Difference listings
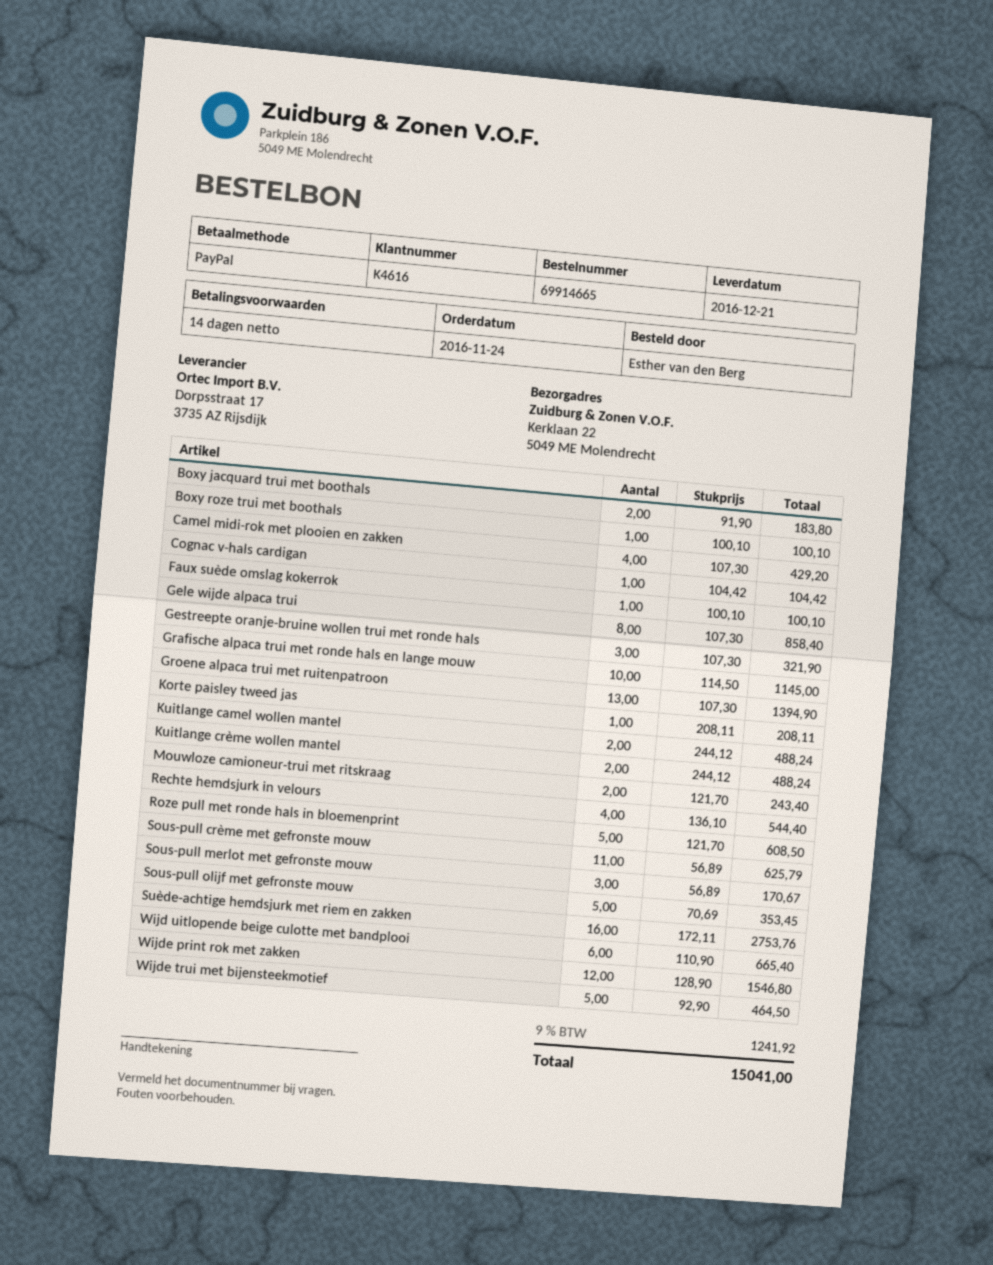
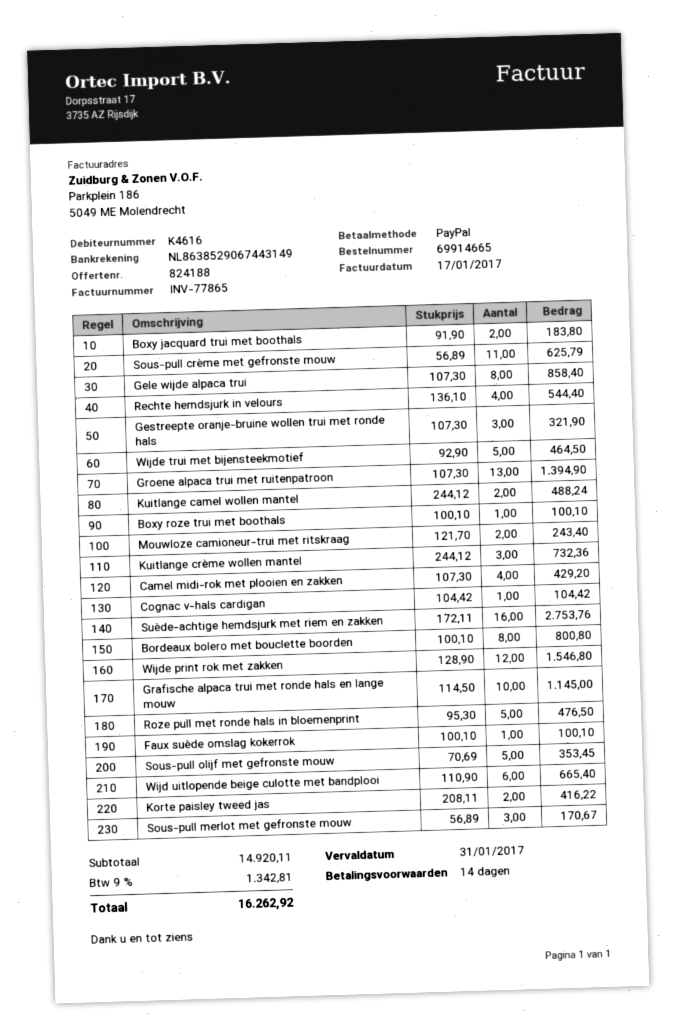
Korte paisley tweed jas: 1 x 208.11 = 208.11 -> 2 x 208.11 = 416.22
Kuitlange crème wollen mantel: 2 x 244.12 = 488.24 -> 3 x 244.12 = 732.36
Roze pull met ronde hals in bloemenprint: 5 x 121.70 = 608.50 -> 5 x 95.30 = 476.50
Bordeaux bolero met bouclette boorden: none -> 8 x 100.10 = 800.80
tax: 9% = 1241.92 -> 9% = 1342.81
total: 15041.00 -> 16262.92

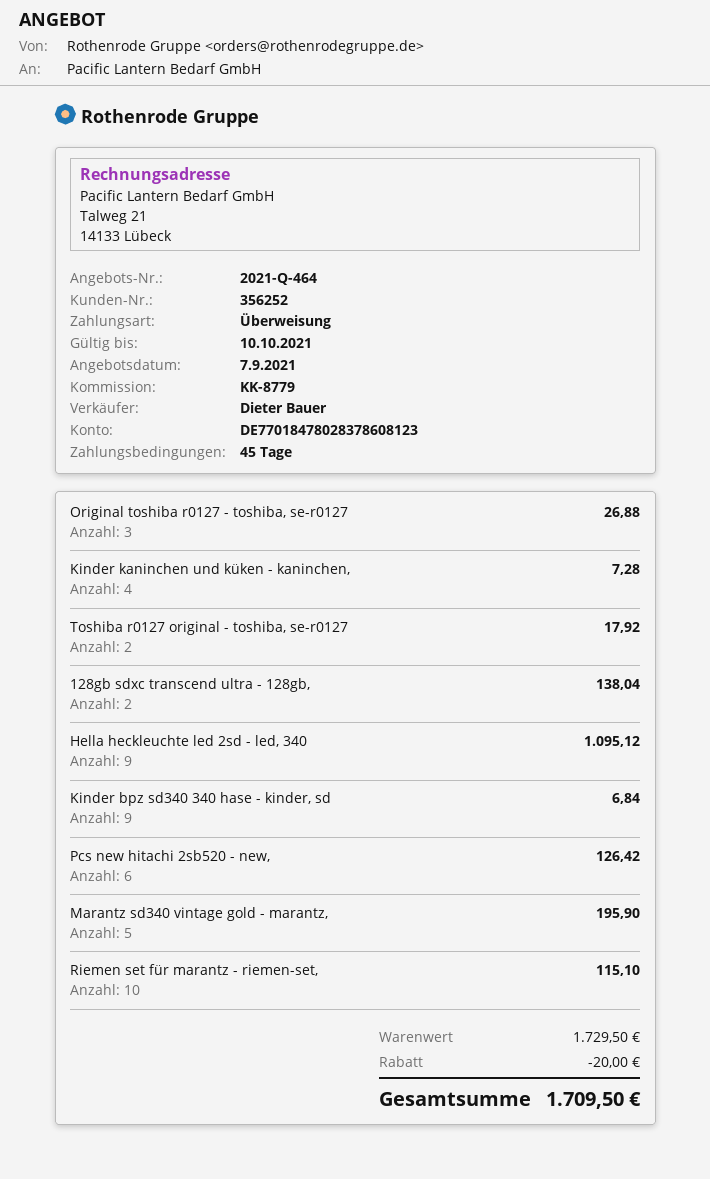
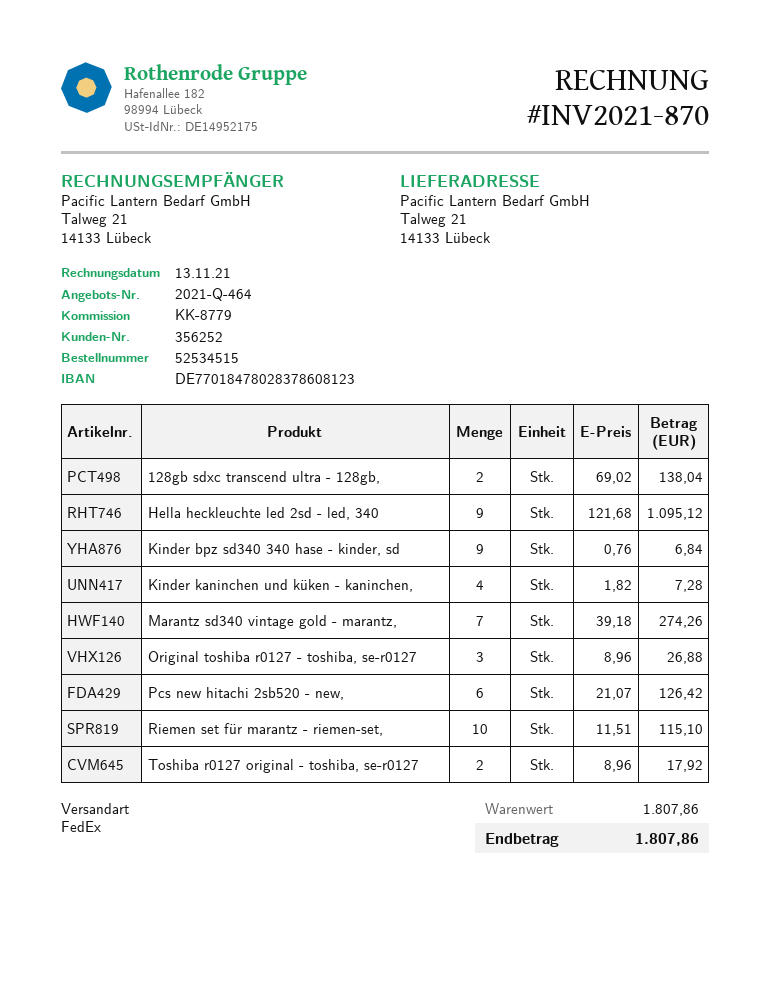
Marantz sd340 vintage gold - marantz,: 5 for 195.90 -> 7 for 274.26
subtotal: 1729.50 -> 1807.86
discount: 20.00 -> none
total: 1709.50 -> 1807.86

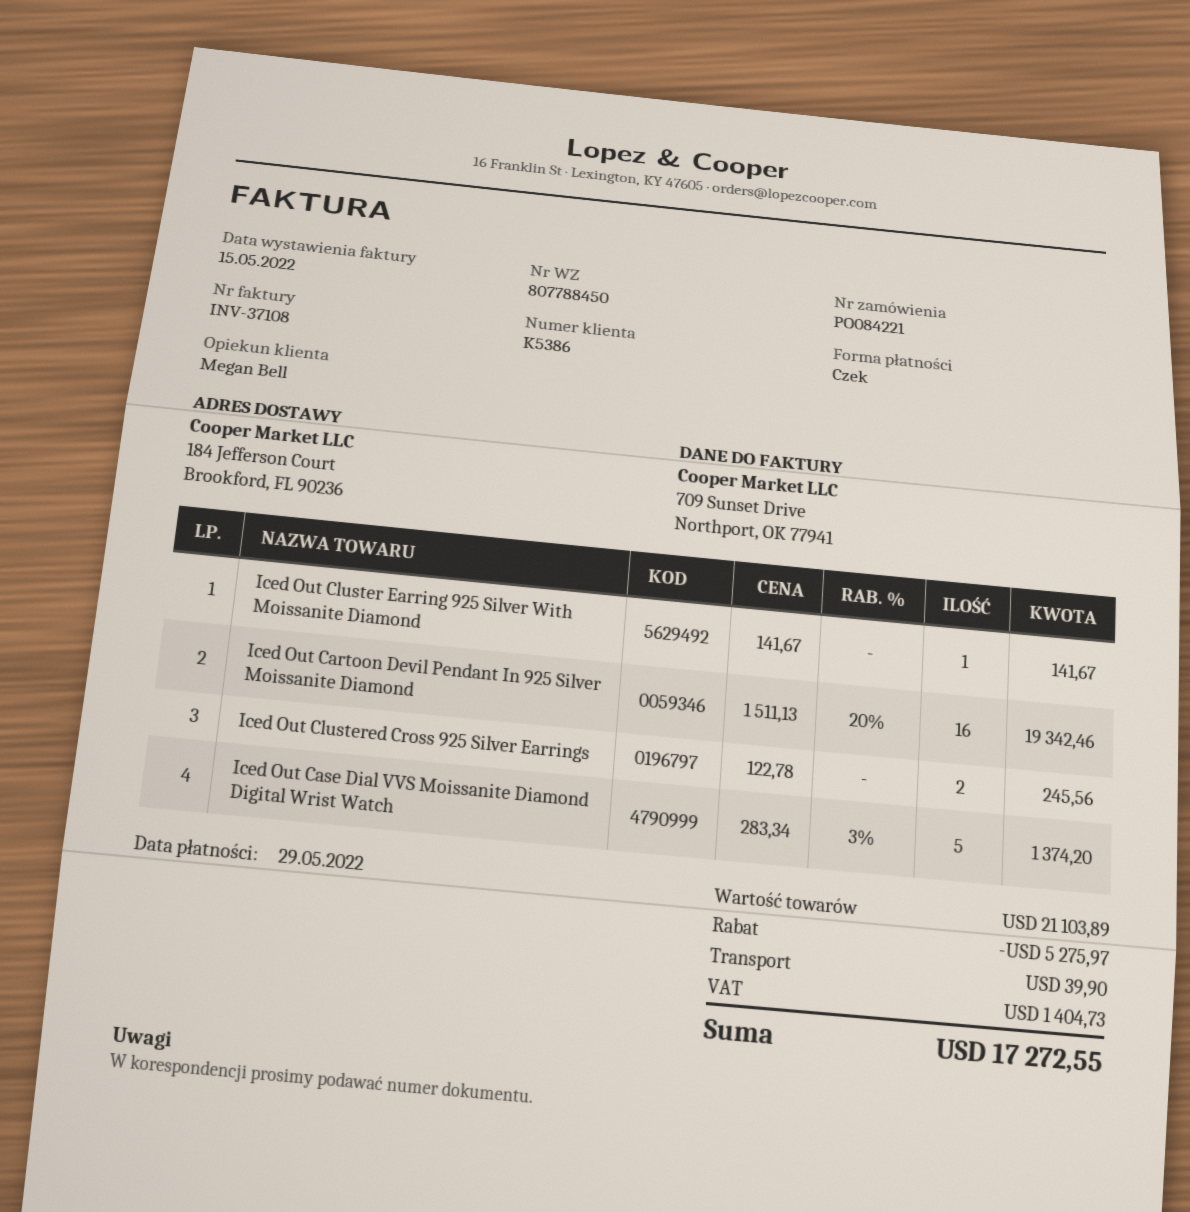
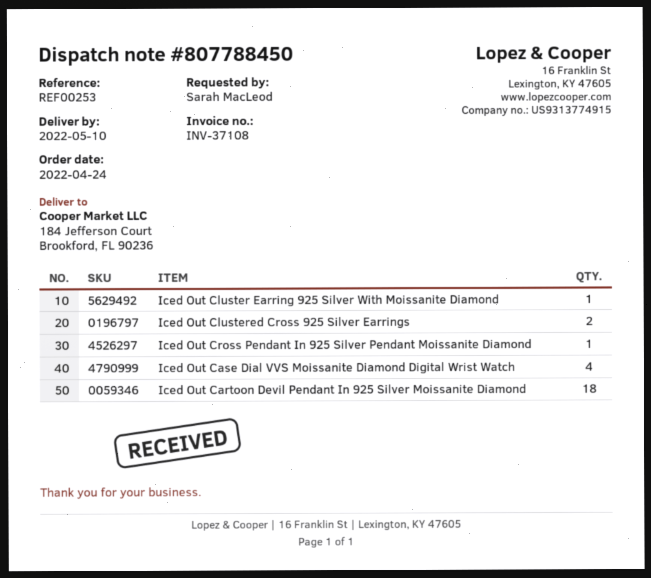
Iced Out Cartoon Devil Pendant In 925 Silver Moissanite Diamond: 16 -> 18
Iced Out Case Dial VVS Moissanite Diamond Digital Wrist Watch: 5 -> 4
Iced Out Cross Pendant In 925 Silver Pendant Moissanite Diamond: none -> 1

ASSIGNMENT:
Before copying, set the pictures aside; then reproduce each entry above exactly.

RESULT OF THE TASK:
Korte paisley tweed jas: 1 x 208.11 = 208.11 -> 2 x 208.11 = 416.22
Kuitlange crème wollen mantel: 2 x 244.12 = 488.24 -> 3 x 244.12 = 732.36
Roze pull met ronde hals in bloemenprint: 5 x 121.70 = 608.50 -> 5 x 95.30 = 476.50
Bordeaux bolero met bouclette boorden: none -> 8 x 100.10 = 800.80
tax: 9% = 1241.92 -> 9% = 1342.81
total: 15041.00 -> 16262.92

Marantz sd340 vintage gold - marantz,: 5 for 195.90 -> 7 for 274.26
subtotal: 1729.50 -> 1807.86
discount: 20.00 -> none
total: 1709.50 -> 1807.86

Iced Out Cartoon Devil Pendant In 925 Silver Moissanite Diamond: 16 -> 18
Iced Out Case Dial VVS Moissanite Diamond Digital Wrist Watch: 5 -> 4
Iced Out Cross Pendant In 925 Silver Pendant Moissanite Diamond: none -> 1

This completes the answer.